The unification of force based on the minimal supersymmetric standard 
model (MSSM) \cite{SUSY-GUT} has been hopeful from the data of precision 
measurements \cite{LEP}.
The supersymmetric $SO(10)$ grand unified theory (SUSY $SO(10)$ GUT) 
\cite{SO(10)} is one of 
attractive candidates
of realistic theory at and above the GUT scale $M_{X}$ because
a simplest unification of quarks and leptons can be realized in each
family.
After the gauge symmetry breakdown, the remnant exists in the MSSM as 
specific relations among physical parameters at $M_X$, which are
usually used as initial conditions on the analysis by the use of
renormalization group equations (RGEs), e.g., $g_3 = g_2 = g_1 \equiv g$
for the gauge couplings of the SM gauge group $G_{SM} = SU(3)_C \times 
SU(2)_L \times U(1)_Y$ and
$Y_t^{\alpha\beta} = Y_b^{\alpha\beta} = Y_{\tau}^{\alpha\beta} 
\equiv Y^{\alpha\beta}$
for the Yukawa coupling matrices of up-type quarks, down-type quarks
and leptons.
Here $\alpha$, $\beta$ are the family indices.
The number of independent soft SUSY breaking parameters is also
reduced by the $SO(10)$ symmetry, i.e.,
the parameters are given as 
$({m_{16}}^{\alpha}_{\beta}, m_H, M, A^{\alpha\beta}, B)$ at $M_X$ for
soft squark and slepton masses, soft Higgs masses, gaugino masses,
$A$-parameters and $B$-parameter up to the contributions of $SO(10)$
breaking
including $D$-term contribution \cite{Dterm1,Dterm2}.

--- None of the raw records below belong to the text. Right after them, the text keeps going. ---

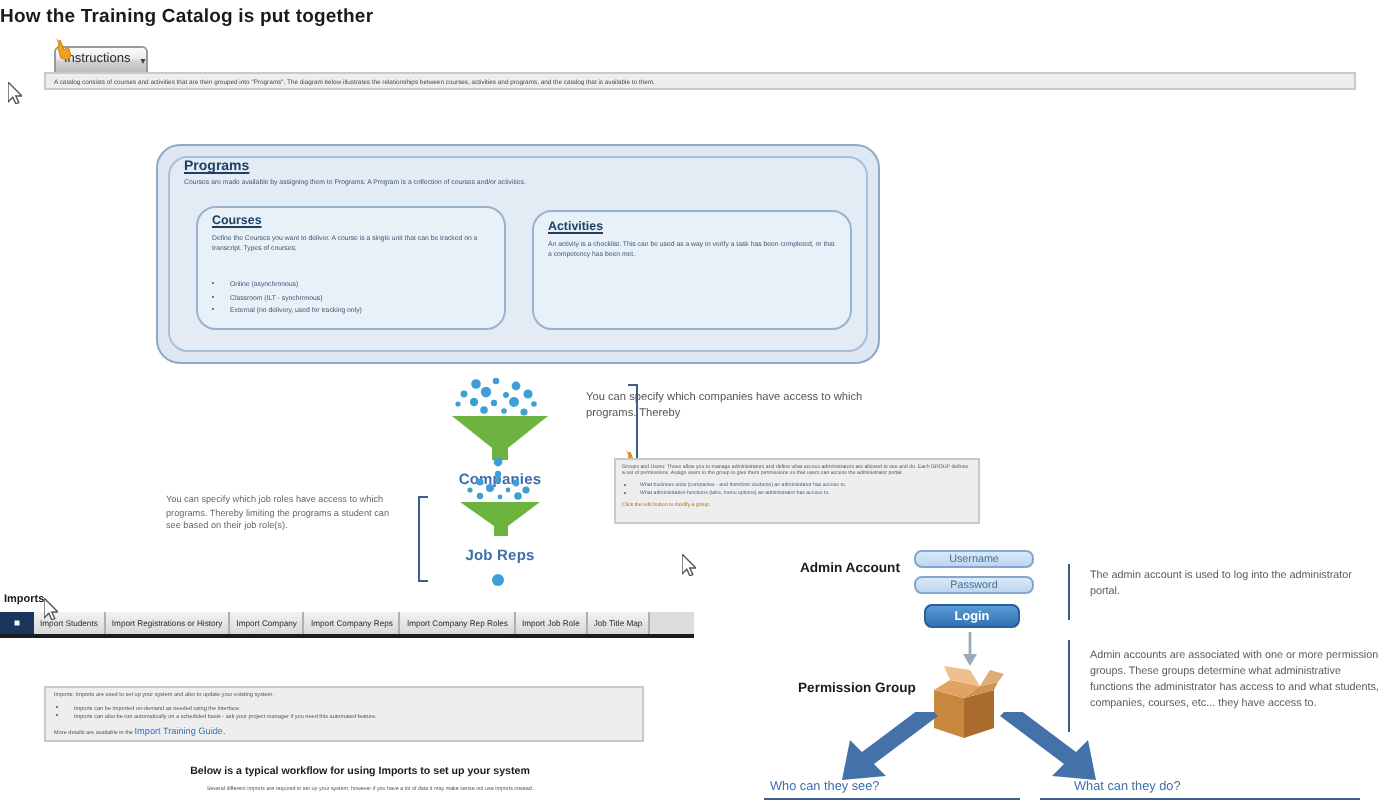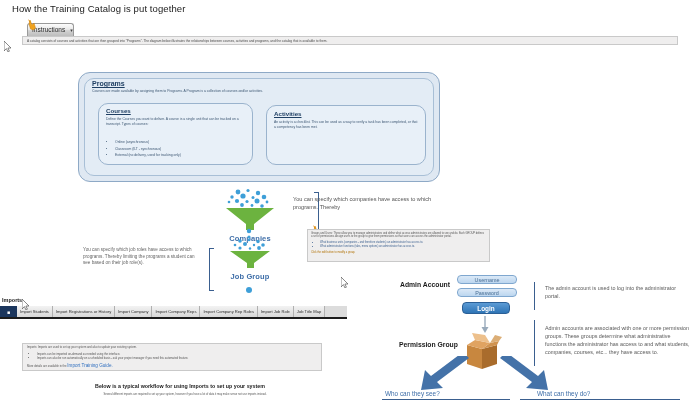--- a/index.html
+++ b/index.html
@@ -6,21 +6,21 @@
   body{
     width:700px;height:400px;overflow:hidden;position:relative;
     background:#ffffff;
     font-family:"Liberation Sans", sans-serif;
     color:#333;
   }
   .abs{position:absolute;}
 
   
   #page-title{
-    left:12px;top:3px;font-size:9.5px;font-weight:normal;color:#1a1a1a;
+    left:0;top:3px;font-size:9.5px;font-weight:bold;color:#1a1a1a;
     letter-spacing:.1px;
   }
 
   
   .instr-tab{
     display:flex;align-items:center;gap:3px;
     height:13px;box-sizing:border-box;
     padding:0 8px 0 4px;
     background:linear-gradient(to bottom,#fdfdfd 0%,#e9e9e9 45%,#d2d2d2 55%,#bdbdbd 100%);
     border:1px solid #9a9a9a;border-bottom:none;
@@ -229,21 +229,21 @@
       <circle cx="19" cy="7" r="1.3"></circle>
         <circle cx="29" cy="6" r="2"></circle>
         <circle cx="38" cy="7" r="1.2"></circle>
       <circle cx="47" cy="7" r="1.8"></circle>
         <circle cx="24" cy="10" r="1.6"></circle>
         <circle cx="34" cy="10.5" r="1.2"></circle>
       <circle cx="43" cy="10" r="1.9"></circle>
     </g>
     <path d="M14 13 L54 13 L38 25 L38 30 L31 30 L31 25 Z" fill="#6cb33f"></path>
   </svg>
-  <div class="funnel-label">Job Group</div>
+  <div class="funnel-label">Job Reps</div>
 </div>
 
 <svg class="abs" style="left:244px;top:228px;" width="10" height="12">
   <circle cx="5" cy="3" r="2.2" fill="#3e9fd8"></circle>
     <circle cx="5" cy="9" r="1.6" fill="#3e9fd8"></circle>
 </svg>
 <svg class="abs" style="left:243px;top:286px;" width="12" height="14">
   <circle cx="6" cy="4" r="3" fill="#3e9fd8"></circle>
 </svg>
 

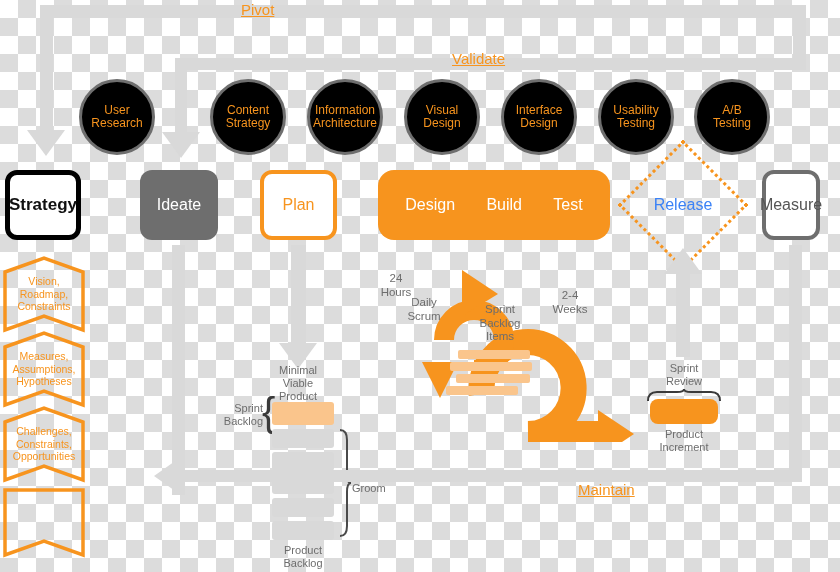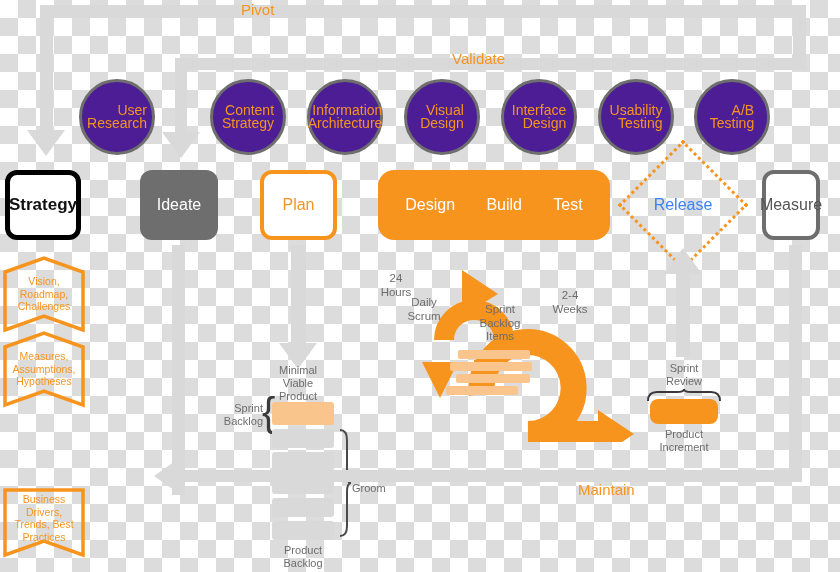--- a/index.html
+++ b/index.html
@@ -19,23 +19,23 @@
   
   .bar{position:absolute;background:#d9d9d9;}
   .arrowhead{position:absolute;width:0;height:0;}
   .ah-down{border-left:19px solid transparent;border-right:19px solid transparent;border-top:26px solid #d9d9d9;}
   .ah-up{border-left:19px solid transparent;border-right:19px solid transparent;border-bottom:26px solid #d9d9d9;}
   .ah-left{border-top:17px solid transparent;border-bottom:17px solid transparent;border-right:24px solid #d9d9d9;}
 
   
   .circle{
     position:absolute;width:76px;height:76px;border-radius:50%;
-    border:3px solid #6e6e6e;background:#4c1d95;
+    border:3px solid #6e6e6e;background:#000000;
     display:flex;align-items:center;justify-content:center;
-    text-align:right;color:#f7941e;font-size:14px;line-height:13px;
+    text-align:center;color:#f7941e;font-size:12px;line-height:13px;
     box-sizing:border-box;
   }
 
   
   .box{
     position:absolute;box-sizing:border-box;border-radius:12px;
     display:flex;align-items:center;justify-content:center;
     text-align:center;font-size:16px;
   }
   .box-strategy{border:5px solid #000;background:#fff;color:#111;font-weight:bold;font-size:17px;}
@@ -64,21 +64,21 @@
   .stack-bar.sprint{background:#fac58c;}
   .tiny{position:absolute;color:#6d6d6d;font-size:11px;line-height:13px;text-align:center;}
   .tiny.right{text-align:left;}
 
   
   .scrum{position:absolute;left:398px;top:262px;width:236px;height:180px;}
   .scrum-txt{position:absolute;color:#6d6d6d;font-size:11.5px;line-height:13.5px;text-align:center;}
   .scrum-orange-bar{position:absolute;background:#fac58c;border-radius:2px;}
 
   
-  .flabel{position:absolute;color:#f7941e;font-size:15px;}
+  .flabel{position:absolute;color:#f7941e;font-size:15px;text-decoration:underline;}
 
   .brace{position:absolute;color:#3a3a3a;font-weight:300;}
 </style>
 </head>
 <body>
 
 <div id="stage">
 
   <div class="bar" style="left:40px;top:5px;width:760px;height:13px;"></div>
   <div class="bar" style="left:40px;top:5px;width:13px;height:130px;"></div>
@@ -154,46 +154,50 @@
 
   <div class="box box-measure" style="left:762px;top:170px;width:58px;height:70px;">Measure</div>
 
   <div class="chev" style="left:2px;top:255px;">
     <svg width="84" height="78" viewBox="0 0 84 78">
       <path d="M3 17 L42 3 L81 17 L81 75 L42 61 L3 75 Z" fill="none" stroke="#f7941e" stroke-width="3.5"></path>
     </svg>
     <div class="chev-text" style="top:20px;">
       <div>Vision,</div>
       <div>Roadmap,</div>
-      <div>Challenges</div>
+      <div>Constraints</div>
     </div>
   </div>
 
   <div class="chev" style="left:2px;top:330px;">
     <svg width="84" height="78" viewBox="0 0 84 78">
       <path d="M3 17 L42 3 L81 17 L81 75 L42 61 L3 75 Z" fill="none" stroke="#f7941e" stroke-width="3.5"></path>
     </svg>
     <div class="chev-text" style="top:20px;">
       <div>Measures,</div>
       <div>Assumptions,</div>
       <div>Hypotheses</div>
     </div>
   </div>
 
+  <div class="chev" style="left:2px;top:405px;">
+    <svg width="84" height="78" viewBox="0 0 84 78">
+      <path d="M3 17 L42 3 L81 17 L81 75 L42 61 L3 75 Z" fill="none" stroke="#f7941e" stroke-width="3.5"></path>
+    </svg>
+    <div class="chev-text" style="top:20px;">
+      <div>Challenges,</div>
+      <div>Constraints,</div>
+      <div>Opportunities</div>
+    </div>
+  </div>
 
   <div class="chev" style="left:2px;top:480px;">
     <svg width="84" height="82" viewBox="0 0 84 82">
       <path d="M3 10 L81 10 L81 75 L42 61 L3 75 Z" fill="none" stroke="#f7941e" stroke-width="3.5"></path>
     </svg>
-    <div class="chev-text" style="top:13px;">
-      <div>Business</div>
-      <div>Drivers,</div>
-      <div>Trends, Best</div>
-      <div>Practices</div>
-    </div>
   </div>
 
   <div class="bar" style="left:172px;top:245px;width:13px;height:250px;"></div>
 
   <div class="bar" style="left:291px;top:245px;width:15px;height:100px;"></div>
   <div class="arrowhead ah-down" style="left:279px;top:343px;"></div>
 
   <div class="tiny" style="left:260px;top:364px;width:76px;">
     <div>Minimal</div>
     <div>Viable</div>

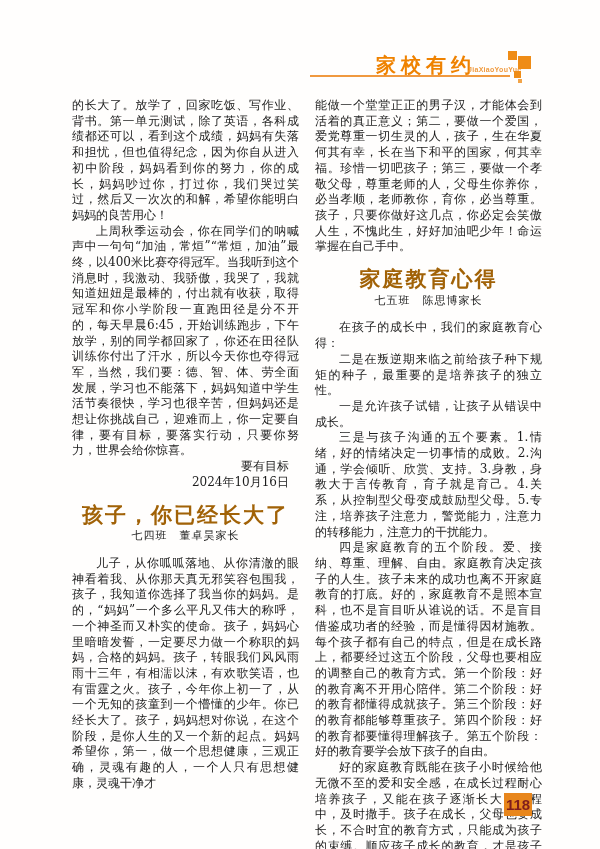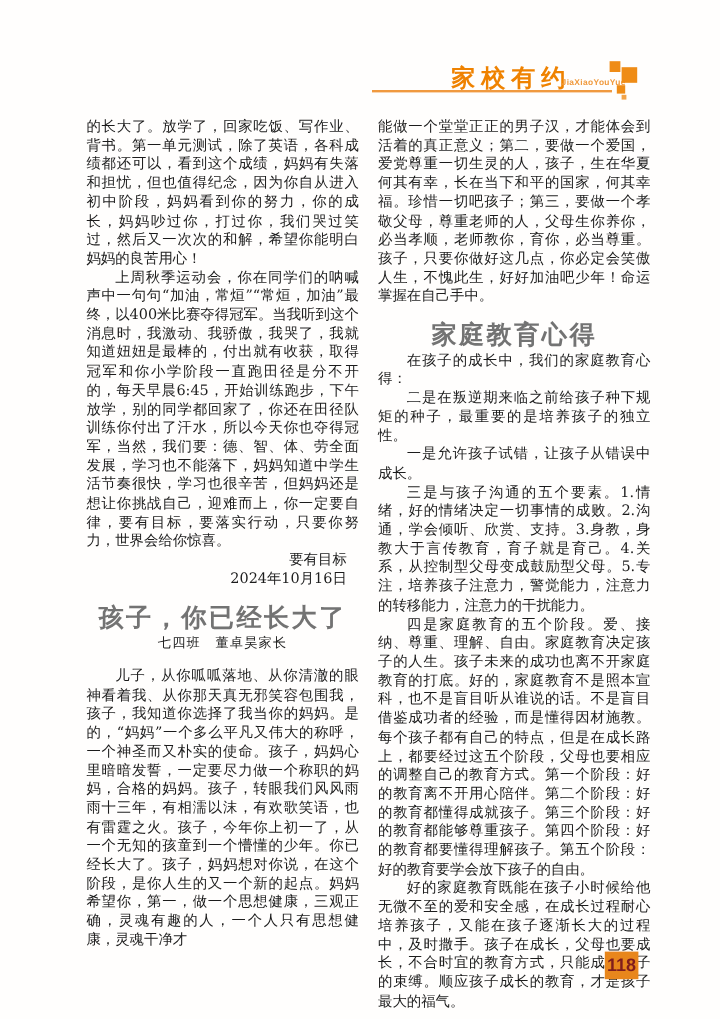--- a/index.html
+++ b/index.html
@@ -25,21 +25,21 @@
   .columns{
     position:absolute;top:98px;left:72px;width:470px;
     display:flex;gap:16px;
   }
   .col{width:227px;font-size:12px;line-height:15.7px;text-align:justify;}
   .col p{margin:0;}
   .col p.indent{text-indent:2em;}
   .sig{text-align:right;padding-right:10px;}
   .article-title{
     margin:16px 0 6px 0;text-align:center;font-size:21px;font-weight:bold;
-    letter-spacing:2px;color:#737373;
+    letter-spacing:2px;color:#a16207;
   }
   .byline{
     text-align:center;font-size:11px;letter-spacing:1px;margin-bottom:12px;color:#222;
   }
   
   .pagenum{
     position:absolute;left:504px;top:793px;width:28px;height:23px;
     background:#e8861c;color:#7f1d1d;font-family:"Liberation Sans",sans-serif;
     font-weight:bold;font-size:15px;line-height:23px;text-align:center;
   }
@@ -71,20 +71,21 @@
 
       <h2 class="article-title">孩子，你已经长大了</h2>
       <div class="byline">七四班　董卓昊家长</div>
       <p class="indent">儿子，从你呱呱落地、从你清澈的眼神看着我、从你那天真无邪笑容包围我，孩子，我知道你选择了我当你的妈妈。是的，“妈妈”一个多么平凡又伟大的称呼，一个神圣而又朴实的使命。孩子，妈妈心里暗暗发誓，一定要尽力做一个称职的妈妈，合格的妈妈。孩子，转眼我们风风雨雨十三年，有相濡以沫，有欢歌笑语，也有雷霆之火。孩子，今年你上初一了，从一个无知的孩童到一个懵懂的少年。你已经长大了。孩子，妈妈想对你说，在这个阶段，是你人生的又一个新的起点。妈妈希望你，第一，做一个思想健康，三观正确，灵魂有趣的人，一个人只有思想健康，灵魂干净才</p>
     </section>
 
     <section class="col">
       <p class="noindent">能做一个堂堂正正的男子汉，才能体会到活着的真正意义；第二，要做一个爱国，爱党尊重一切生灵的人，孩子，生在华夏何其有幸，长在当下和平的国家，何其幸福。珍惜一切吧孩子；第三，要做一个孝敬父母，尊重老师的人，父母生你养你，必当孝顺，老师教你，育你，必当尊重。孩子，只要你做好这几点，你必定会笑傲人生，不愧此生，好好加油吧少年！命运掌握在自己手中。</p>
 
       <h2 class="article-title">家庭教育心得</h2>
+      <div class="byline">七五班　陈思博家长</div>
       <p class="indent">在孩子的成长中，我们的家庭教育心得：</p>
       <p class="indent">二是在叛逆期来临之前给孩子种下规矩的种子，最重要的是培养孩子的独立性。</p>
       <p class="indent">一是允许孩子试错，让孩子从错误中成长。</p>
       <p class="indent">三是与孩子沟通的五个要素。1.情绪，好的情绪决定一切事情的成败。2.沟通，学会倾听、欣赏、支持。3.身教，身教大于言传教育，育子就是育己。4.关系，从控制型父母变成鼓励型父母。5.专注，培养孩子注意力，警觉能力，注意力的转移能力，注意力的干扰能力。</p>
       <p class="indent">四是家庭教育的五个阶段。爱、接纳、尊重、理解、自由。家庭教育决定孩子的人生。孩子未来的成功也离不开家庭教育的打底。好的，家庭教育不是照本宣科，也不是盲目听从谁说的话。不是盲目借鉴成功者的经验，而是懂得因材施教。每个孩子都有自己的特点，但是在成长路上，都要经过这五个阶段，父母也要相应的调整自己的教育方式。第一个阶段：好的教育离不开用心陪伴。第二个阶段：好的教育都懂得成就孩子。第三个阶段：好的教育都能够尊重孩子。第四个阶段：好的教育都要懂得理解孩子。第五个阶段：好的教育要学会放下孩子的自由。</p>
       <p class="indent">好的家庭教育既能在孩子小时候给他无微不至的爱和安全感，在成长过程耐心培养孩子，又能在孩子逐渐长大的过程中，及时撒手。孩子在成长，父母也要成长，不合时宜的教育方式，只能成为孩子的束缚。顺应孩子成长的教育，才是孩子最大的福气。</p>
     </section>
 
   </main>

The magnitude of each parameter is expected to be determined by
some underlying theory or new concept of SUSY-GUT.
The supergravity (SUGRA) is regarded as a promising theory, describes 
the physics beyond SUSY-GUT effectively, and offers an interesting
scenario
of the origin of soft SUSY breaking parameters \cite{SUGRA}.
The structure of the SUGRA model is reflected on the pattern 
of the parameters, 
e.g., the universal soft SUSY breaking parameters originate
in models with a canonical K\"ahler potential.
The analyses based on this type of initial conditions have been
intensively
carried out \cite{univ}. 

There is another interesting scenario to control the relations among 
physical parameters.
The parameters can be reduced by the adoption of a new concept
$\lq$coupling reduction' by the use of RG invariant relations \cite{CR}.
The assumption in a model is that the Yukawa couplings 
are expressed RG-invariantly by the gauge coupling $g$ as
\begin{eqnarray}
&~& Y_{ijk} = g {\rho}_{ijk} , \label{Y-g}
\end{eqnarray} 
where $\rho_{ijk}$ are model-dependent constant independent of $g$
at the tree level.
Higher order corrections are systematically calculated.
It is called gauge-Yukawa unified (GYU) model \cite{GYU}.
Recently, it is found that the following relations of soft parameters 
are RG-invariant\cite{softGYU,softGYU2},\footnote{
We can calculate higher order corrections to RG invariant relations
\cite{all-order}.} 
\begin{eqnarray}
&~& \sum m^2 \equiv m_i^2+m_j^2+m_k^2=M^2 , \label{sumrule1} \\
&~& A_{ijk} = -M \label{sumrule2}
\end{eqnarray}
where $Y_{ijk}$, $m_i$ and $A_{ijk}$ are Yukawa couplings, soft scalar
masses and $A$-parameters.
The indices $i,j,k$ denote the particle species.
It has been known that the relations 
(\ref{sumrule1}) and (\ref{sumrule2}) are derived in other several 
theories, i.e., the finite field theories \cite{JJ}, 
a certain class of 4-dimensional models from superstring theory (SST)
\cite{BIM} and a non-minimal SUGRA model with a certain type of structure
regarded as a generalization of models from SST 
\cite{softGYU}. 
Hence this type of relations can give a hint to high energy physics
beyond the MSSM.
Therefore it is important to study the phenomenological implications
and low-energy consequences from this type of relations 
\cite{softGYU3,B}.


The low-energy constraints from (\ref{sumrule1}) and (\ref{sumrule2})
are studied in Ref. \cite{softGYU2} based on finite SUSY $SU(5)$
GUT models and 
it is shown that eigenvalues of stau masses squared 
$m_{\tilde \tau_{1,2}}^2$ tend to be negative in some parameter region. 
The sbottom and stop fields always have heavier masses than the 
lightest stau.
Thus the condition of the positivity $m_{\tilde \tau_{1,2}}^2 > 0$ 
as well as the electroweak symmetry breaking conditions constrains 
the parameter regions severely in this type of models.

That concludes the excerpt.